(INPUT RECORDS)

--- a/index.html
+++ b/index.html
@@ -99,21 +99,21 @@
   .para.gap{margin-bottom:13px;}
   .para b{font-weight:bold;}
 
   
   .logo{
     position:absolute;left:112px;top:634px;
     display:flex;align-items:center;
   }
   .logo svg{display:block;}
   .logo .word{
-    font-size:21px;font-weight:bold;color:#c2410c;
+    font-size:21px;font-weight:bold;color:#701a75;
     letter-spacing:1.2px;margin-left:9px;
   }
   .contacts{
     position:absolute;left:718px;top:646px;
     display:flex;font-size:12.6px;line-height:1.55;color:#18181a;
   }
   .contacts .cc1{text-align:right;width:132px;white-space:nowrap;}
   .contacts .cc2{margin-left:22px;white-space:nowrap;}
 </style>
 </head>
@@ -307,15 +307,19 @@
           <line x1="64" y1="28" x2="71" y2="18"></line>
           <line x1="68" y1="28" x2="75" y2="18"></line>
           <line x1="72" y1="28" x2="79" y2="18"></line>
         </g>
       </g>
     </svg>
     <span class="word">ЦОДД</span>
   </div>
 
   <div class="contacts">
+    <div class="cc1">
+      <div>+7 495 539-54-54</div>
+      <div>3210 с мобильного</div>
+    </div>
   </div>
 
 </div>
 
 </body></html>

(End INPUT RECORDS)

[WHAT IS REQUIRED]
Repeat the data word for word, leaving out no line.

[EXPECTED ANSWER]
--- a/index.html
+++ b/index.html
@@ -99,21 +99,21 @@
   .para.gap{margin-bottom:13px;}
   .para b{font-weight:bold;}
 
   
   .logo{
     position:absolute;left:112px;top:634px;
     display:flex;align-items:center;
   }
   .logo svg{display:block;}
   .logo .word{
-    font-size:21px;font-weight:bold;color:#c2410c;
+    font-size:21px;font-weight:bold;color:#701a75;
     letter-spacing:1.2px;margin-left:9px;
   }
   .contacts{
     position:absolute;left:718px;top:646px;
     display:flex;font-size:12.6px;line-height:1.55;color:#18181a;
   }
   .contacts .cc1{text-align:right;width:132px;white-space:nowrap;}
   .contacts .cc2{margin-left:22px;white-space:nowrap;}
 </style>
 </head>
@@ -307,15 +307,19 @@
           <line x1="64" y1="28" x2="71" y2="18"></line>
           <line x1="68" y1="28" x2="75" y2="18"></line>
           <line x1="72" y1="28" x2="79" y2="18"></line>
         </g>
       </g>
     </svg>
     <span class="word">ЦОДД</span>
   </div>
 
   <div class="contacts">
+    <div class="cc1">
+      <div>+7 495 539-54-54</div>
+      <div>3210 с мобильного</div>
+    </div>
   </div>
 
 </div>
 
 </body></html>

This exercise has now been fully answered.